Part#3 - Corona Public Health Literacy Mission + Telemedicine System Why do we need Corona Health Education? a. General Public are tuned to go to a hospital if they have a fever.

b. We have to change that system where people know what to do if they have Corona.

  1. Corona Public Health Literacy Mission has to be done at ward level on what to do if they have a fever.

  2. A network of doctors and medical delivery systems is being set up at a panchayat level which is connected to the telemedicine system.

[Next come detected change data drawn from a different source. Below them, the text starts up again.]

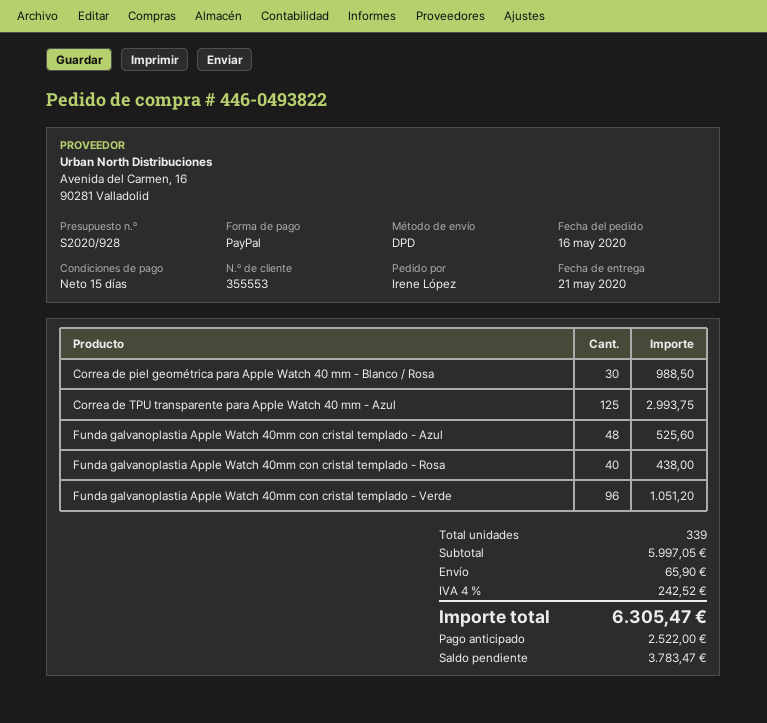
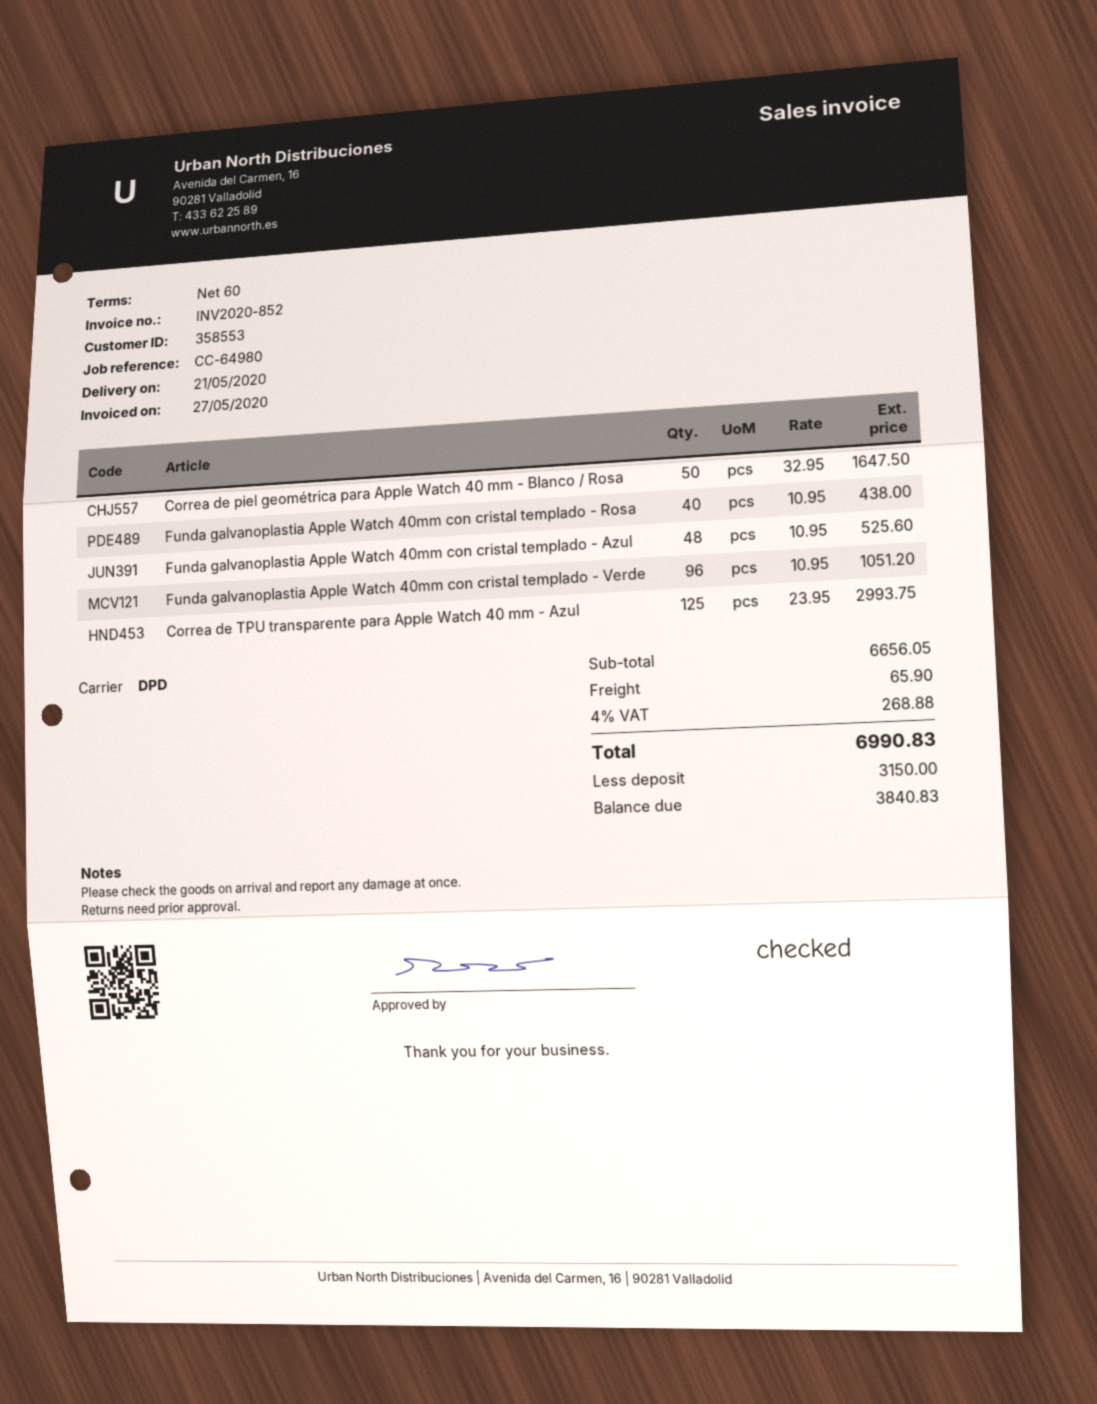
payment terms: 15 days -> 60 days
customer number: 355553 -> 358553
Correa de piel geométrica para Apple Watch 40 mm - Blanco / Rosa: 30 for 988.50 -> 50 for 1647.50
subtotal: 5997.05 -> 6656.05
tax: 4% = 242.52 -> 4% = 268.88
total: 6305.47 -> 6990.83
deposit: 2522.00 -> 3150.00
balance: 3783.47 -> 3840.83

  3. Asha Volunteers are contacting all people in the ward -> if a person has a fever, then they inform the medical officer.

  4. If the doctor or medical officers in the field have any confusion, then they take assistance from the central telemedicine system.

  5. The purpose of this telemedicine system is built to give more confidence to front line doctors in the healthcare system.

  6. Every house should know which number to call if I have fever.

  7. We will need to also take retired doctors on roll to create a 24 hour tele-health system to be locally managed. People in a panchayat should be able to call into a telemedicine system and then the call system automatically directs calls into doctors within that panchayat.

--- Part #4 Optimising Home Care System for Most Vulnerable Population --

  1. We can bring only people who have been tested positive to the Primary Care Center.

  2. There are two things that are planned. A. Do a test at home - The person going should have a PPE Kit, gloves and mask. B. We do a telesurvey by Asha worker to find answers for the below three questions

a. പ്രായം മൂലമോ രോഗാധിക്യം മൂലമോ വീട്ടിൽ നിന്നും പുറത്തിറങ്ങാൻ സാധിക്കാത്തവർ ആണോ?

b. ഗുരുതരമായ ദീർഘകാല രോഗം ഉള്ളവരാണോ?

c. എഴുപതു വയസ്സിൽ കൂടുതൽ പ്രായം ഉള്ളവരാണോ?

3. The answers to these questions will help in planning for test prioritisation at a Panchayat Level 4. We are also planning to create a system that allows for natural death for people who are bed-ridden.

Action Items (Internal to District Team) 1. We need to have a database of Doctors, Nurses, Pharmacists, Lab Technicians mapped in the district at a panchayat level.

2. We need a single Corona Clinical protocol that is shared amongst all the workers who are part of the system.

3.We need to figure out in each district what inventory kits that should be given.